La musica ha rappresentato per me anche una salvezza, un sostegno e una spalla su cui
piangere in diversi momenti: il primo episodio, che ricordo con rammarico, riguarda
la perdita di mio nonno. Lui, una delle persone che hanno segnato la mia vita, non mi
aveva mai sentito cantare a causa della mia irrazionale timidezza. Quando si ammalò,
decisi di preparare una canzone che a lui piaceva per cantargliela in ospedale ma,
purtroppo, il tempo per esaudire il desiderio di mio nonno sembrava essere scaduto.
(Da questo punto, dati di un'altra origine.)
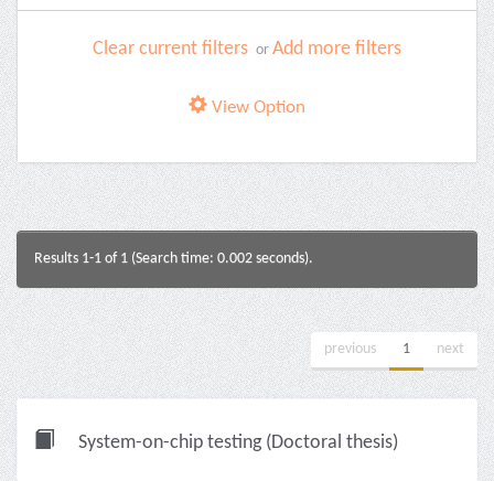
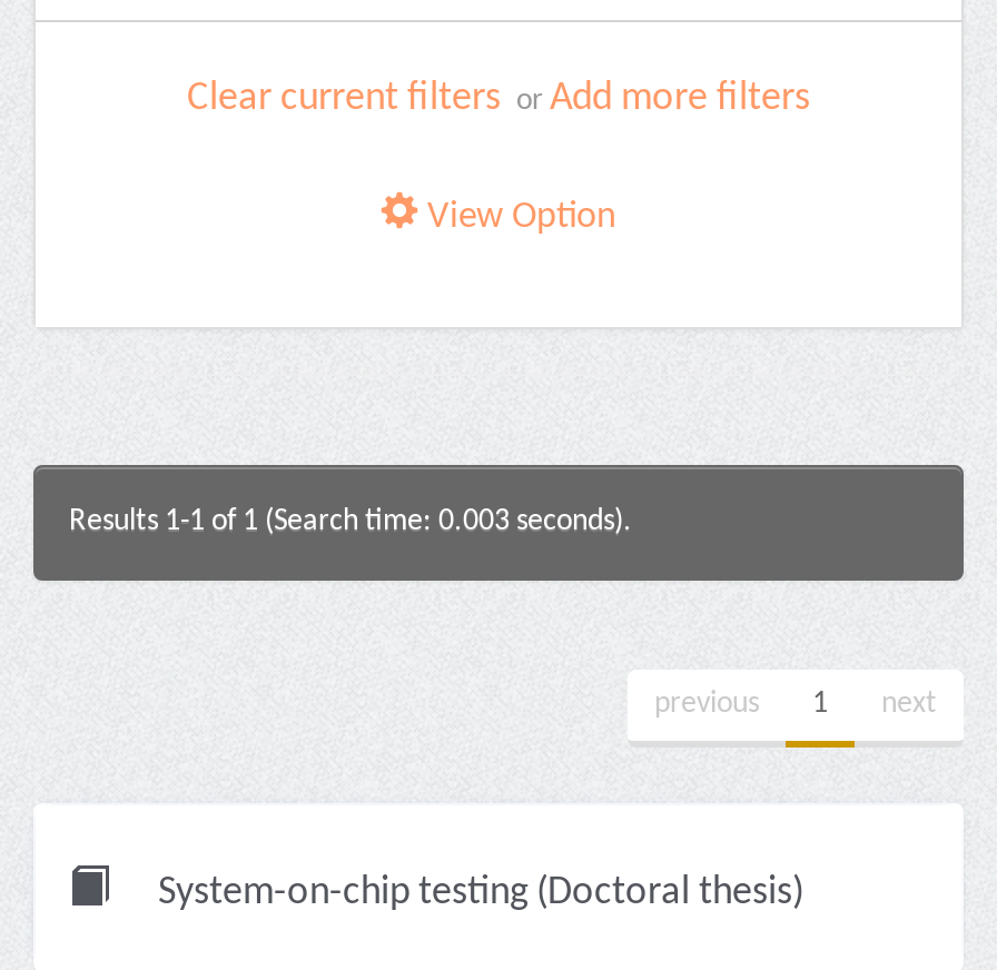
[34,250,313,267] Results 1-1 of 1 (Search time: 0.002 seconds). -> [69,505,632,538] Results 1-1 of 1 (Search time: 0.003 seconds).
L’ora era scoccata ed è solo in quel momento che ho preso coscienza del mio errore.
L’unica cosa che avrei potuto fare, dopo la sua perdita, era ascoltare costantemente
quella canzone, provando una molteplicità di emozioni contrastanti: da un lato lo
straziante dolore e un forte pentimento per essermi lasciata trattenere da quella
maledetta timidezza che ha invaso violentemente parte della mia fanciullezza e,
dall’altra, una qualche forma di consolazione perché ogni singola parola e ogni dolce
nota mi riportava il ricordo di lui. Quella melodia mi aiutava a riportare alla mente i
nostri momenti e le emozioni che abbiamo condiviso. La musica, dopo quella
esperienza, è stata un sostegno a cui reggermi per non cadere e la custode di quelle
sofferenze che venivano quietate.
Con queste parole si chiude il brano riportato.